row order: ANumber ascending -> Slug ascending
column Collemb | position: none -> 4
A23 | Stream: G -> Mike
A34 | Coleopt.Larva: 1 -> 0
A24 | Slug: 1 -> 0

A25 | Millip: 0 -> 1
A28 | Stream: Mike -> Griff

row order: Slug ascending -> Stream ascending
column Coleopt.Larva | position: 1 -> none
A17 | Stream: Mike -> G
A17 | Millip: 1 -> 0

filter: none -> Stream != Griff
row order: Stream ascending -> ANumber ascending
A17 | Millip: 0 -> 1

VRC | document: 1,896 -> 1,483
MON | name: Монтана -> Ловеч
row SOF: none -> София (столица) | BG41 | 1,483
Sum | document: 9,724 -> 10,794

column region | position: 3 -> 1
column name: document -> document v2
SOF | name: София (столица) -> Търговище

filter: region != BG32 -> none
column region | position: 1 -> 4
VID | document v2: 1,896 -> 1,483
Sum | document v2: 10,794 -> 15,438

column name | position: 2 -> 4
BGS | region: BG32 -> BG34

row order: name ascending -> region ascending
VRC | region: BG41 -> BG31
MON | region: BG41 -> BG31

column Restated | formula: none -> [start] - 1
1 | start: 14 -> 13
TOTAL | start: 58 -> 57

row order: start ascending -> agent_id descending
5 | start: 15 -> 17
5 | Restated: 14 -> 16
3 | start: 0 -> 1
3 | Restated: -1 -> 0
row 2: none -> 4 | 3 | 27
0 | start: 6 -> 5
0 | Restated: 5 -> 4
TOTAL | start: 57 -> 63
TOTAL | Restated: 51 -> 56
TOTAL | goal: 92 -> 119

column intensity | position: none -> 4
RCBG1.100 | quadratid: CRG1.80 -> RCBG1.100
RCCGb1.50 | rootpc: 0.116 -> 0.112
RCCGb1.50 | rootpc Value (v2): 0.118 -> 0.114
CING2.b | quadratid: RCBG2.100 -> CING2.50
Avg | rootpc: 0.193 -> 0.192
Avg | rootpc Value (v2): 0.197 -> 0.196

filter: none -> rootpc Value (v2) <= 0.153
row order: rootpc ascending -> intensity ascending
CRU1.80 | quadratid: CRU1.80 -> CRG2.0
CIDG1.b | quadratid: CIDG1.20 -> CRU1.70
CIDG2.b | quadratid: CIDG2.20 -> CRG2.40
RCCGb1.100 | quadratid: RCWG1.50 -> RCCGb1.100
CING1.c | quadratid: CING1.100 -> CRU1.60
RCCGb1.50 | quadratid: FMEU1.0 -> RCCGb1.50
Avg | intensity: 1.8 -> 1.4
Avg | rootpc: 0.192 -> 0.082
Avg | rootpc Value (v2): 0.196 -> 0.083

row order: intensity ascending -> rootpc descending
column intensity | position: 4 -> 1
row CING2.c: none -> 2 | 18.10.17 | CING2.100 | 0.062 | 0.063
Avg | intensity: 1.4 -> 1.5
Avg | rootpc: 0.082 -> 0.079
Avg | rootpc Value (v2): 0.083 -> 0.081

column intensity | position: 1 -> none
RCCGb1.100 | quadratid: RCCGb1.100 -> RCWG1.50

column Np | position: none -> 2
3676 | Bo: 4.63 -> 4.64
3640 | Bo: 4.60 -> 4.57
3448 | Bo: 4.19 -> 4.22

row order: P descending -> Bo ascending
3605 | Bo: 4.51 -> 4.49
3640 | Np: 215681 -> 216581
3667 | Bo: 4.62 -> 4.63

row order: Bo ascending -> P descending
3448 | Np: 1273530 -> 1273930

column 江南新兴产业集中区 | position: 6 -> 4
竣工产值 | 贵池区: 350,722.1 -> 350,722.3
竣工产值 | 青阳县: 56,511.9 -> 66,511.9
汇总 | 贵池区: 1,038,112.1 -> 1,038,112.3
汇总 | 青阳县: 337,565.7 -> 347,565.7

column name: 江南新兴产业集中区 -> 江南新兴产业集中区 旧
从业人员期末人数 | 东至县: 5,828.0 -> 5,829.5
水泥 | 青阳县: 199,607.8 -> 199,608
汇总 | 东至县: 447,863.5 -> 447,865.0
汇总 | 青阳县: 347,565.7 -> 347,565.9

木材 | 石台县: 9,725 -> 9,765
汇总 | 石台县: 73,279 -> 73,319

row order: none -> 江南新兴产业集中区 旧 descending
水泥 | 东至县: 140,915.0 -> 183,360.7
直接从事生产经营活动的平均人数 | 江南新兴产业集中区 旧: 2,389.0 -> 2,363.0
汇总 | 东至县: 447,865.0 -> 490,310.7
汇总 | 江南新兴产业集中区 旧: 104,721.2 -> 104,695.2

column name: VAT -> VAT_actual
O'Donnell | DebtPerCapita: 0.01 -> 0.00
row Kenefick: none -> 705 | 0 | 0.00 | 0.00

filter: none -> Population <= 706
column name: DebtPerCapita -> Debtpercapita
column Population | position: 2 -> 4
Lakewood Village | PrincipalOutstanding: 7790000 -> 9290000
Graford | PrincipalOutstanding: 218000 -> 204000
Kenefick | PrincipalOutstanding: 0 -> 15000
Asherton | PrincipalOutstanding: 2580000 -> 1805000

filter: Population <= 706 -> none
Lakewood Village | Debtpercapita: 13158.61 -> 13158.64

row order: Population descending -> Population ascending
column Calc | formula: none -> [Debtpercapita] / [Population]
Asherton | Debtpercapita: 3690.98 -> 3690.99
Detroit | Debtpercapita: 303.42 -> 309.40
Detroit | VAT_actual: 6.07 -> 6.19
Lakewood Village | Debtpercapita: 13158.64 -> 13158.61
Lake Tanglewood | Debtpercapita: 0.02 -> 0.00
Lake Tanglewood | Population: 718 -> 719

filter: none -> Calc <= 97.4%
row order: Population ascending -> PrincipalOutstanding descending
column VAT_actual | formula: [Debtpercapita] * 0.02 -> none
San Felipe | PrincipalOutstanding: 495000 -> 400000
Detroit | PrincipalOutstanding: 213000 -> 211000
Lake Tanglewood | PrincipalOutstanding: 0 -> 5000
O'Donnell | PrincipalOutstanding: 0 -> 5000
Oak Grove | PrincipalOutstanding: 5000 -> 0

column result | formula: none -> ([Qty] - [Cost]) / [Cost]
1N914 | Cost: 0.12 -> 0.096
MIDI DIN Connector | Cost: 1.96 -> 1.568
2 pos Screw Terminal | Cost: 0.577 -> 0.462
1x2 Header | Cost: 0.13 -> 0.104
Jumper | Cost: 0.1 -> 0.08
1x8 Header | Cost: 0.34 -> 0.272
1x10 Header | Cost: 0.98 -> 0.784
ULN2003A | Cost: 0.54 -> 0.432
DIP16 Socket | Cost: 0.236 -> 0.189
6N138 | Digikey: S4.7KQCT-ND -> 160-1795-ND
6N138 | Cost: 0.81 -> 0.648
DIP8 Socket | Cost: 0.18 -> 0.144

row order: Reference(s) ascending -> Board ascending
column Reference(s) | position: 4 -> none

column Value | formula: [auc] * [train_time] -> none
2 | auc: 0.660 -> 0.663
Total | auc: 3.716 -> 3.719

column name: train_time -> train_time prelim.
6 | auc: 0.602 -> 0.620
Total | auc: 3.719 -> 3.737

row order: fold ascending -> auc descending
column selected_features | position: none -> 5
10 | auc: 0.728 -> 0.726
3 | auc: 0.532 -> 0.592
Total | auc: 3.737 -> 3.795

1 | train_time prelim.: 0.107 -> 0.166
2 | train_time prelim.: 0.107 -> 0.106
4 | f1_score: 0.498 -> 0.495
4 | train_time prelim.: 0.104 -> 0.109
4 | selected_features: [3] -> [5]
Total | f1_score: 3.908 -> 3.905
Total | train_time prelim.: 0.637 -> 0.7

**About this task**
What is needed is an exact printout of every line from the one with "2 | auc: 0.660 -> 0.663" through the end of the data, including both, and nothing more.

**Response below**
2 | auc: 0.660 -> 0.663
Total | auc: 3.716 -> 3.719

column name: train_time -> train_time prelim.
6 | auc: 0.602 -> 0.620
Total | auc: 3.719 -> 3.737

row order: fold ascending -> auc descending
column selected_features | position: none -> 5
10 | auc: 0.728 -> 0.726
3 | auc: 0.532 -> 0.592
Total | auc: 3.737 -> 3.795

1 | train_time prelim.: 0.107 -> 0.166
2 | train_time prelim.: 0.107 -> 0.106
4 | f1_score: 0.498 -> 0.495
4 | train_time prelim.: 0.104 -> 0.109
4 | selected_features: [3] -> [5]
Total | f1_score: 3.908 -> 3.905
Total | train_time prelim.: 0.637 -> 0.7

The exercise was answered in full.